Could you reproduce the line where "- 4）右上角展示当前日期，总人口，当天全国确诊人数、疑似人数以及较昨日的增值" occurs and all lines after it in the listing below, through the final one, without changing anything?

• Materials provided:
● ● ●
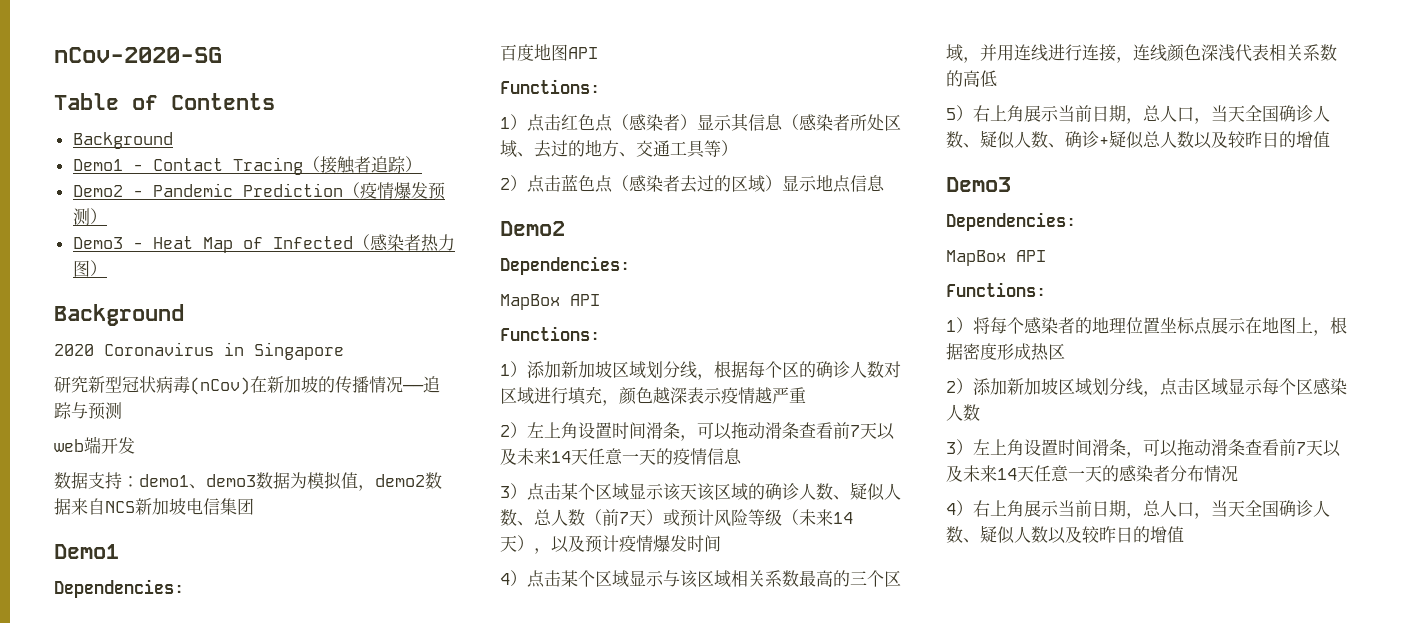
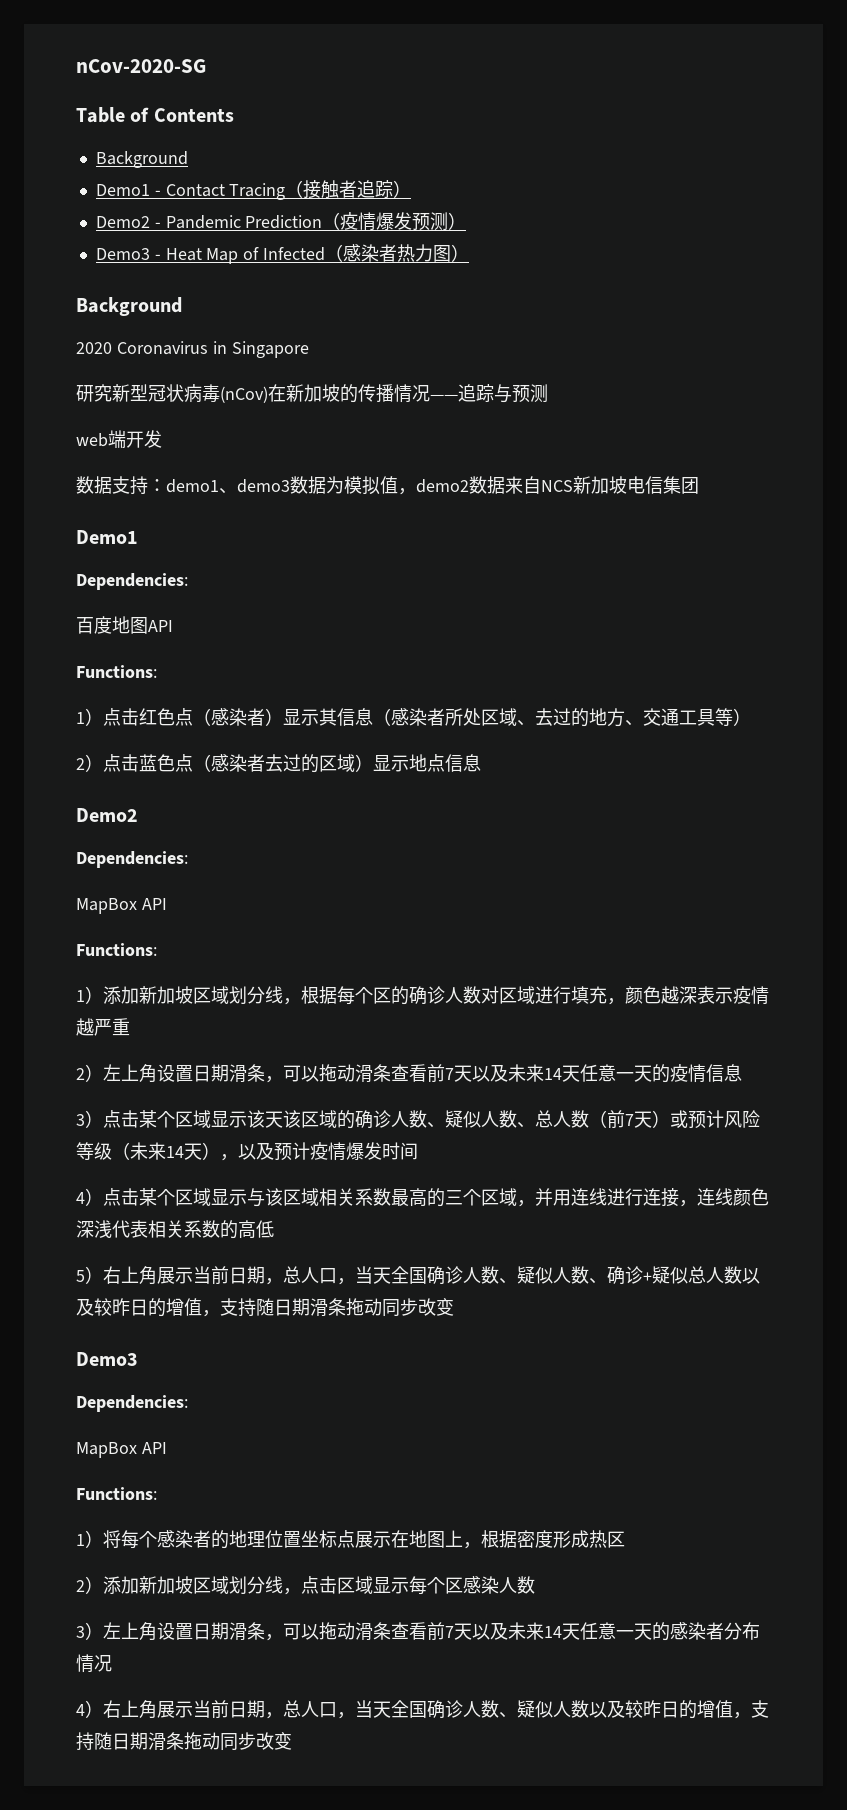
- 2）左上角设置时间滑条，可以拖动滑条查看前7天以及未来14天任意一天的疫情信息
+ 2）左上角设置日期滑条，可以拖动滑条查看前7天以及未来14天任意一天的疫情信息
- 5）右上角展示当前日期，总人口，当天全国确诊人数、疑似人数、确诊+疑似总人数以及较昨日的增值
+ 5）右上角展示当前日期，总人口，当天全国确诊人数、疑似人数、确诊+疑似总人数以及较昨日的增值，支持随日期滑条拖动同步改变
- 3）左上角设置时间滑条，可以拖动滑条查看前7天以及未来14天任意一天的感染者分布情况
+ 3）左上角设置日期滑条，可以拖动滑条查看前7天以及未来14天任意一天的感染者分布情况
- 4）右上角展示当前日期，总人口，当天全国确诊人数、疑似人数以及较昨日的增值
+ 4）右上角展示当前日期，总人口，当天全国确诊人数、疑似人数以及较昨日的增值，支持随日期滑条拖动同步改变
● ● ●
• Task answer:
- 4）右上角展示当前日期，总人口，当天全国确诊人数、疑似人数以及较昨日的增值
+ 4）右上角展示当前日期，总人口，当天全国确诊人数、疑似人数以及较昨日的增值，支持随日期滑条拖动同步改变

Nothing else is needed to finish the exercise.